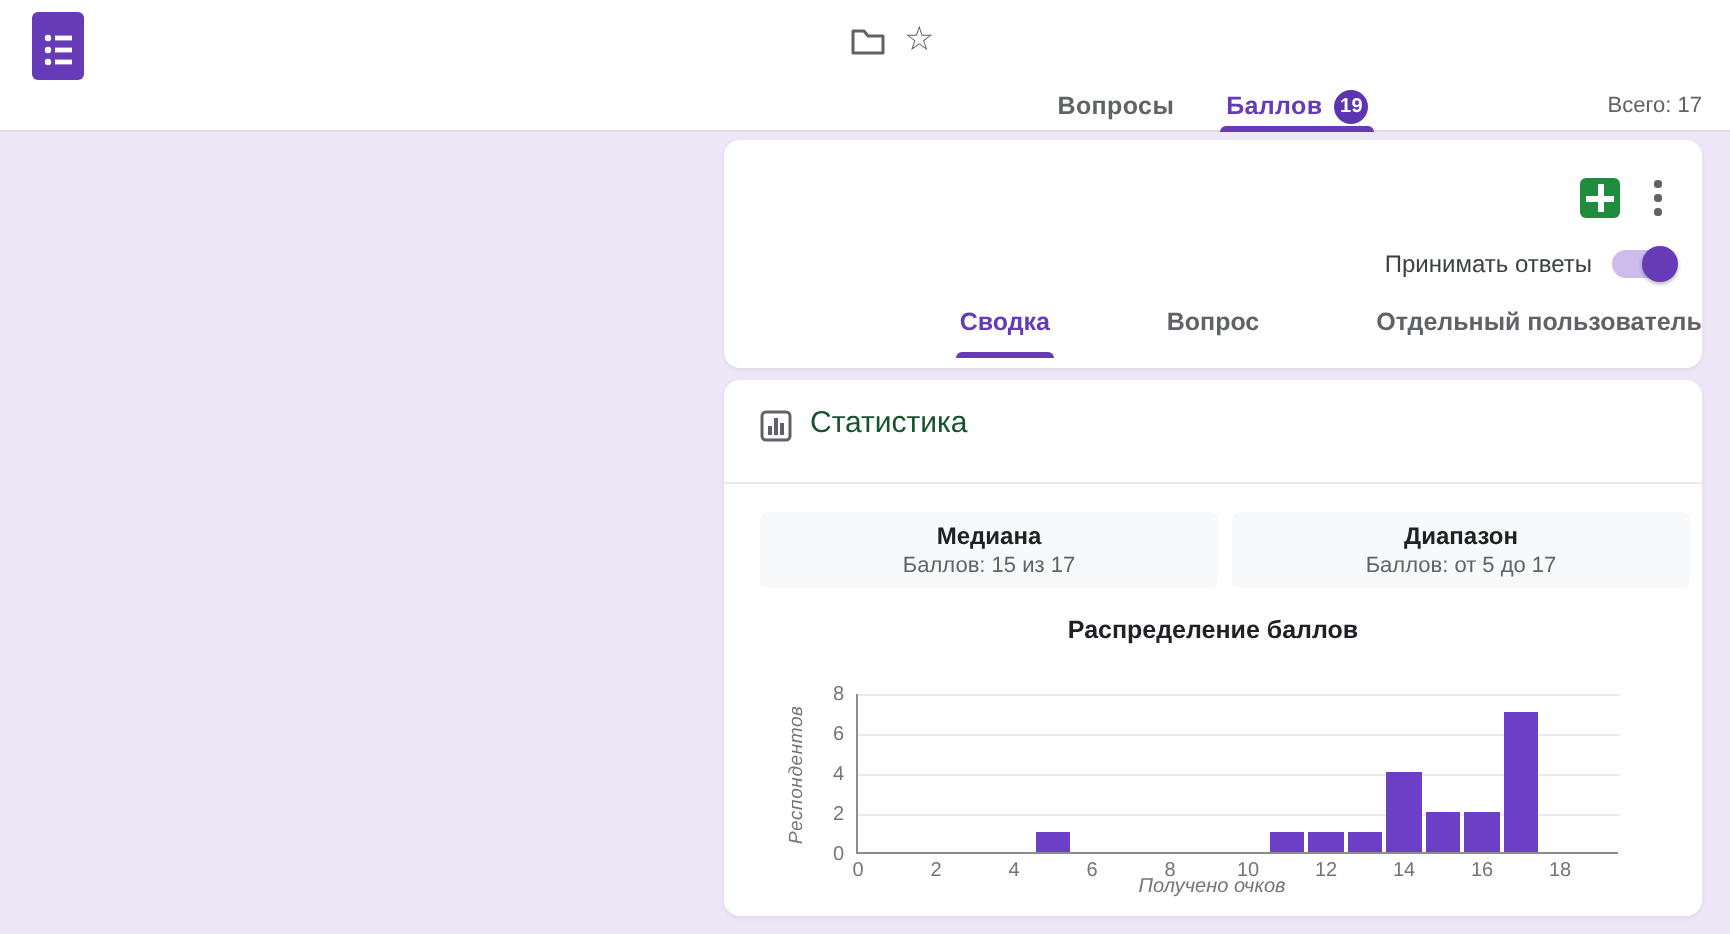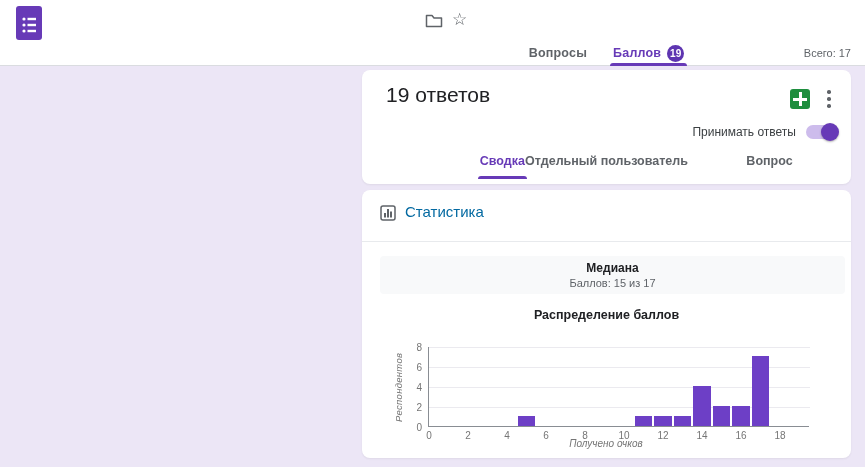--- a/index.html
+++ b/index.html
@@ -50,21 +50,21 @@
     border-radius:50%; background:var(--accent,#673ab7); box-shadow:0 1px 2px rgba(0,0,0,.3); }
   .inner-tabs { position:absolute; left:0; bottom:0; width:100%; height:44px; display:flex; }
   .itab { flex:1; display:flex; align-items:center; justify-content:center;
     font-size:12.5px; font-weight:bold; color:#5f6368; cursor:pointer; }
   .itab .lbl { position:relative; padding-bottom:2px; }
   .itab.active { color:var(--accent,#673ab7);justify-content:flex-end; }
   .itab.active .lbl::after { content:''; position:absolute; left:-2px; right:-2px; bottom:-9px;
     height:3px; background:var(--accent,#673ab7); border-radius:3px 3px 0 0; }
   
   .stats-header-icon { position:absolute; left:18px; top:15px; width:16px; height:16px; }
-  .stats-title { position:absolute; left:43px; top:13px; font-size:15px; color:#0369a1; }
+  .stats-title { position:absolute; left:43px; top:13px; font-size:15px; color:#14532d; }
   .stats-divider { position:absolute; left:0; top:51px; width:100%; height:1px; background:#e8eaed; }
   .stat-boxes { position:absolute; left:18px; top:66px; width:465px; display:flex; gap:7px; }
   .stat-box { flex:1; height:38px; background:#f8f9fa; border-radius:4px;
     display:flex; flex-direction:column; align-items:center; justify-content:center; gap:2px; }
   .stat-label { font-size:12px; font-weight:bold; color:#202124; }
   .stat-value { font-size:11px; color:#5f6368; }
   .chart-title { position:absolute; left:0; top:118px; width:100%; text-align:center;
     font-size:12.5px; font-weight:bold; color:#202124; }
   
   .plot { position:absolute; left:66px; top:157px; width:381px; height:80px;
@@ -109,62 +109,65 @@
       </div>
       <div class="htab active">
         <span>Баллов</span>
         <span class="badge">19</span>
       </div>
     </nav>
     <div class="total-label">Всего: 17</div>
   </header>
 
   <section class="card card-responses">
-    <h1 class="responses-title">19 ответов</h1>
     <div class="sheets-btn"></div>
     <div class="kebab">
         <i></i>
         <i></i>
         <i></i>
       </div>
     <div class="accepting">
       <span class="accepting-label">Принимать ответы</span>
       <span class="toggle on" id="accepting-toggle">
           <span class="thumb"></span>
         </span>
     </div>
     <div class="inner-tabs">
       <div class="itab active">
         <span class="lbl">Сводка</span>
       </div>
       <div class="itab">
+        <span class="lbl">Вопрос</span>
+      </div>
+      <div class="itab">
         <span class="lbl">Отдельный пользователь</span>
-      </div>
-      <div class="itab">
-        <span class="lbl">Вопрос</span>
       </div>
     </div>
   </section>
 
   <section class="card card-stats">
     <div class="stats-header-icon">
       <svg width="16" height="16" viewBox="0 0 16 16">
         <rect x="1" y="1" width="14" height="14" rx="2" fill="none" stroke="#5f6368" stroke-width="1.5"></rect>
         <rect x="4" y="8" width="2" height="4.5" fill="#5f6368"></rect>
         <rect x="7" y="4" width="2" height="8.5" fill="#5f6368"></rect>
         <rect x="10" y="6.5" width="2" height="6" fill="#5f6368"></rect>
       </svg>
     </div>
     <div class="stats-title">Статистика</div>
     <div class="stats-divider"></div>
 
     <div class="stat-boxes">
       <div class="stat-box">
         <div class="stat-label">Медиана</div>
         <div class="stat-value">Баллов: 15 из 17</div>
+      </div>
+      <div class="stat-box">
+        <div class="stat-label">Диапазон</div>
+        <div class="stat-value">Баллов: от 5 до 17</div>
       </div>
     </div>
 
     <div class="chart-title">Распределение баллов</div>
     <div class="chart-ylabel">Респондентов</div>
     <div class="plot" id="plot">
         <div class="ytick" style="top: 75px;">0</div>
         <div class="gridline" style="top: 60px;"></div>
         <div class="ytick" style="top: 55px;">2</div>
         <div class="gridline" style="top: 40px;"></div>

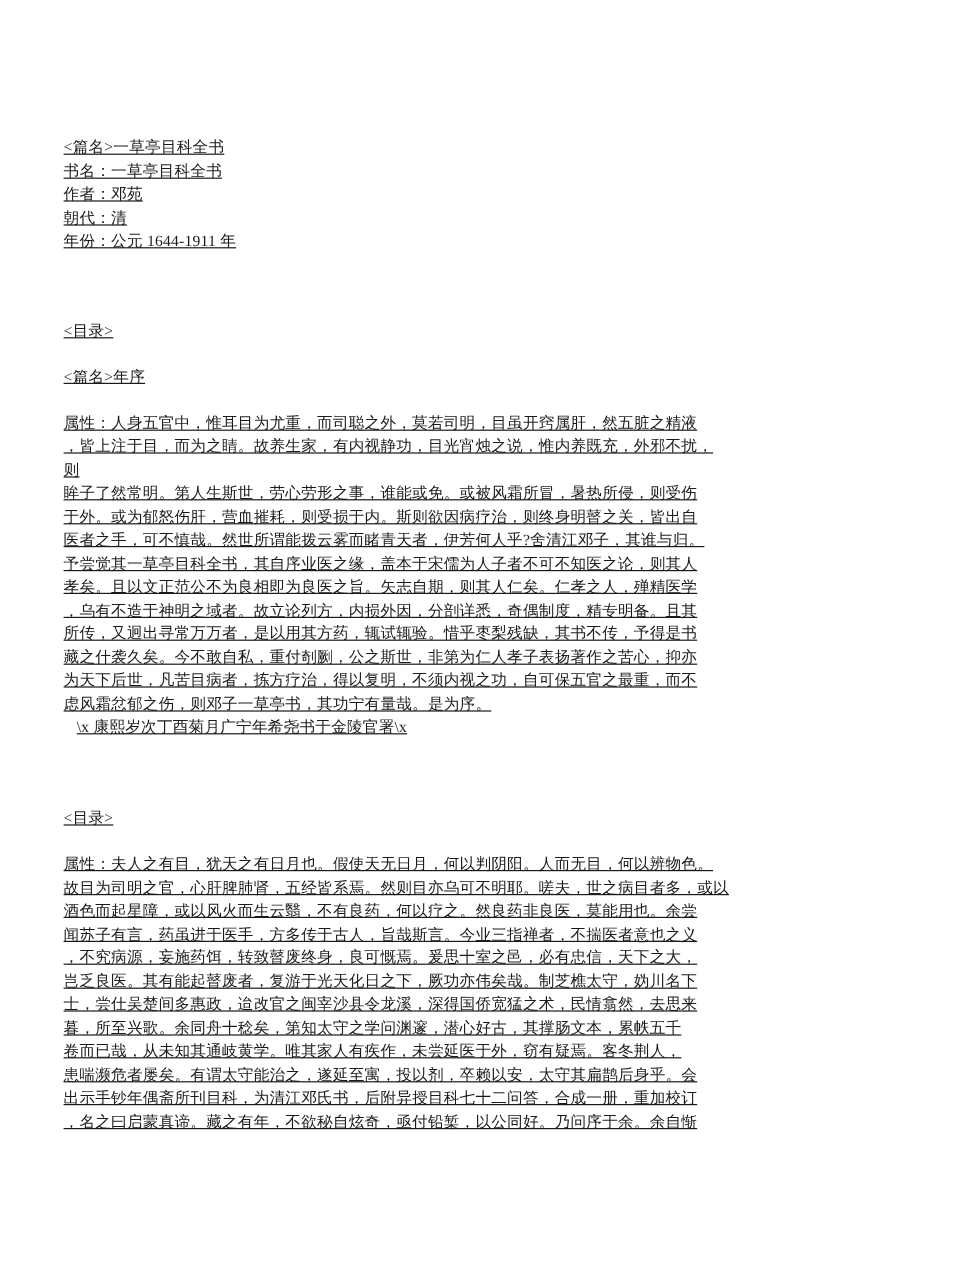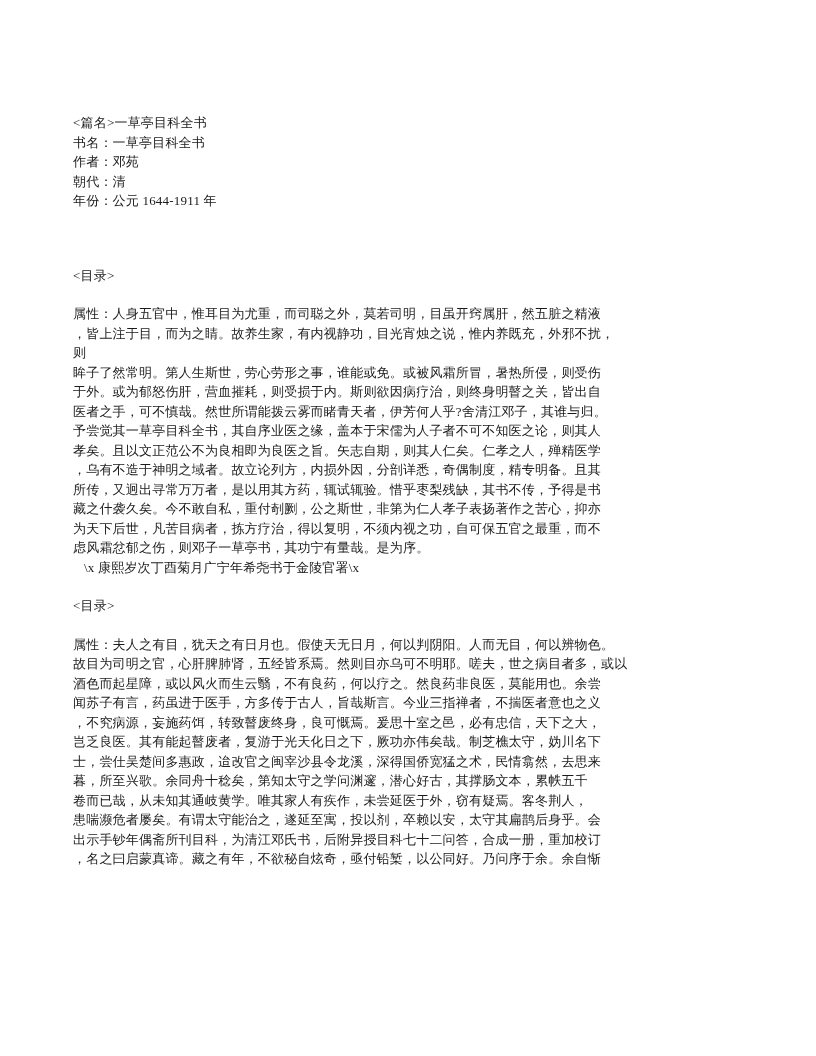--- a/index.html
+++ b/index.html
@@ -13,57 +13,59 @@
     overflow: hidden;
     color: #1a1a1a;
     font-family: "Liberation Serif", "DejaVu Serif", serif;
     font-size: 13px;
     line-height: 19.5px;
   }
   .page {
     box-sizing: border-box;
     width: 816px;
     height: 780px;
-    padding: 113px 90px 40px 73px;
+    padding: 113px 90px 40px 53px;
     background: #ffffff;
+    text-decoration: underline;
   }
   .textblock {
     white-space: pre;
     letter-spacing: 0.2px;
   }
   .header-block {
     margin-bottom: 55px;
   }
   .toc-label {
     margin-bottom: 19px;
   }
   .section-title {
     margin-bottom: 19px;
   }
   .section-body {
     margin-bottom: 0;
   }
   .signature-line {
     padding-left: 11px;
-    margin-bottom: 19px;
+    margin-bottom: 56px;
   }
 </style>
 </head>
 <body>
 
 <div class="page">
 
   <div class="textblock header-block">&lt;篇名&gt;一草亭目科全书
 书名：一草亭目科全书
 作者：邓苑
 朝代：清
 年份：公元 1644-1911 年</div>
 
   <div class="textblock toc-label">&lt;目录&gt;</div>
 
+  <div class="textblock section-title">&lt;篇名&gt;年序</div>
 
   <div class="textblock section-body">属性：人身五官中，惟耳目为尤重，而司聪之外，莫若司明，目虽开窍属肝，然五脏之精液
 ，皆上注于目，而为之睛。故养生家，有内视静功，目光宵烛之说，惟内养既充，外邪不扰，
 则
 眸子了然常明。第人生斯世，劳心劳形之事，谁能或免。或被风霜所冒，暑热所侵，则受伤
 于外。或为郁怒伤肝，营血摧耗，则受损于内。斯则欲因病疗治，则终身明瞽之关，皆出自
 医者之手，可不慎哉。然世所谓能拨云雾而睹青天者，伊芳何人乎?舍清江邓子，其谁与归。
 予尝觉其一草亭目科全书，其自序业医之缘，盖本于宋儒为人子者不可不知医之论，则其人
 孝矣。且以文正范公不为良相即为良医之旨。矢志自期，则其人仁矣。仁孝之人，殚精医学
 ，乌有不造于神明之域者。故立论列方，内损外因，分剖详悉，奇偶制度，精专明备。且其

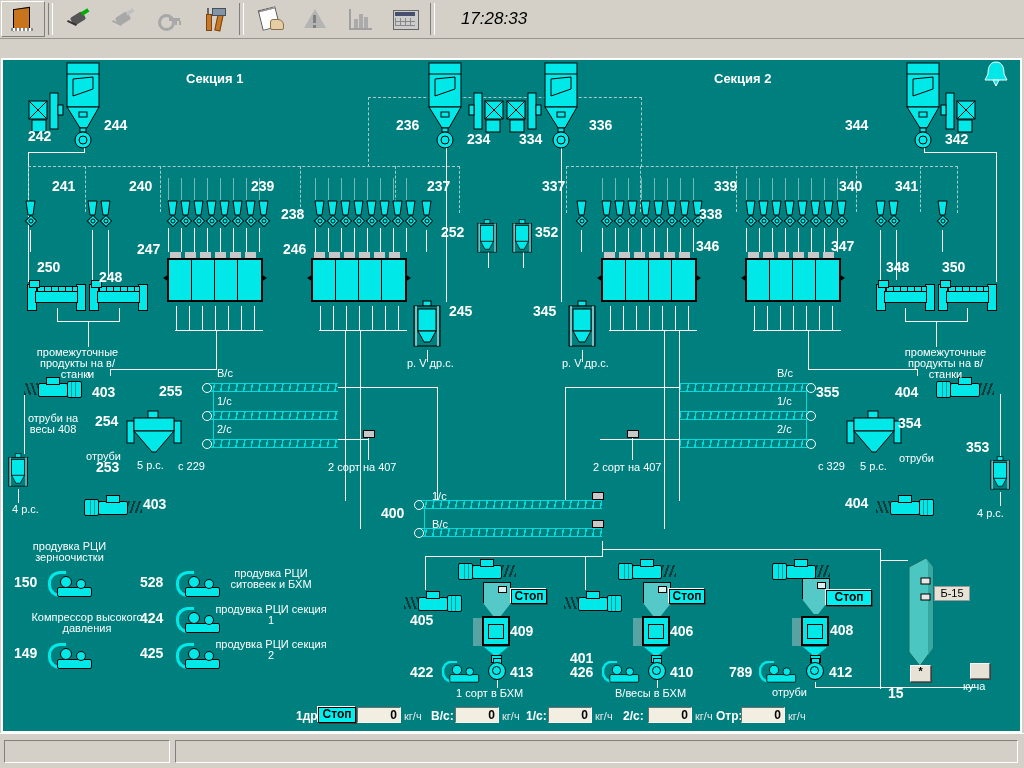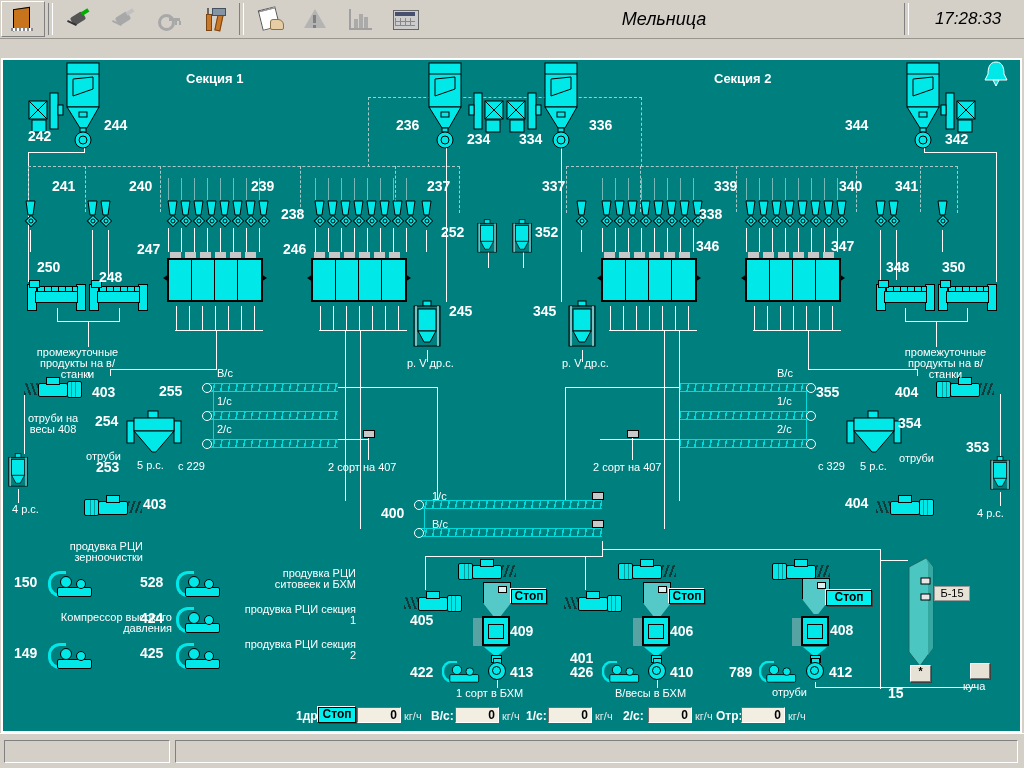--- a/index.html
+++ b/index.html
@@ -54,21 +54,21 @@
        font:bold 12px "Liberation Sans",sans-serif;color:#000;background:#d4d0c8;
        border-right:1px solid #8a8a8a;border-left:1px solid #fff;white-space:nowrap;}
   .tab.active{background:#6e6e6e;color:#fff;border-left:1px solid #555;}
   
   #diagram-bg{position:absolute;left:1px;top:58px;width:1021px;height:675px;box-sizing:border-box;
               background:#007f7f;border:2px solid #fff;}
   .dlabel{position:absolute;color:#fff;font:bold 14px "Liberation Sans",sans-serif;white-space:nowrap;z-index:5;}
   .dlabel.txt{font:11px "Liberation Sans",sans-serif;}
   .dlabel.sec{font:bold 13px "Liberation Sans",sans-serif;}
   .dlabel.c{white-space:normal;text-align:center;line-height:11px;}
-  .dlabel.l{white-space:normal;text-align:right;line-height:11px;margin-left:26px;}
+  .dlabel.l{white-space:normal;text-align:center;line-height:11px;}
   .ln{position:absolute;z-index:1;}
   .comb{position:absolute;z-index:1;background:repeating-linear-gradient(90deg,#fff 0 1px,transparent 1px 13px);}
   .comb.dim{background:repeating-linear-gradient(90deg,rgba(215,230,230,.55) 0 1px,transparent 1px 13px);}
   .dash{position:absolute;z-index:1;border:1px dashed #aacaca;border-bottom:none;}
   .dashv{position:absolute;z-index:1;border-left:1px dashed #aacaca;}
   .eq{position:absolute;z-index:3;}
   .eq svg{display:block;}
   
   .eq-sifter{width:96px;height:50px;}
   .sf-caps{position:absolute;left:3px;top:0;width:90px;height:6px;border-bottom:1px solid #000;
@@ -210,23 +210,20 @@
         </div>
       </div>
       <div class="tbtn">
         <div class="ic ic-calc">
           <i class="a"></i>
           <i class="b"></i>
           <i class="c"></i>
           <i class="d"></i>
         </div>
       </div>
-      <div id="title-panel">
-      <span id="app-title">Мельница</span>
-    </div>
     <div class="tsep"></div>
     <div id="clock-panel">
       <span id="clock">17:28:33</span>
     </div>
   </div>
   <div id="diagram-bg"></div>
   <div id="statusbar">
     <div class="spanel" style="left:4px;width:166px;"></div>
     <div class="spanel" style="left:175px;width:843px;"></div>
   </div>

━━━━━━━━

Work required
The lines needed are those in the data above that hold the string "Liberation"; copy each of them.

Result of the exercise
     font-family: "Liberation Serif", "DejaVu Serif", serif;
        font:bold 12px "Liberation Sans",sans-serif;color:#000;background:#d4d0c8;
   .dlabel{position:absolute;color:#fff;font:bold 14px "Liberation Sans",sans-serif;white-space:nowrap;z-index:5;}
   .dlabel.txt{font:11px "Liberation Sans",sans-serif;}
   .dlabel.sec{font:bold 13px "Liberation Sans",sans-serif;}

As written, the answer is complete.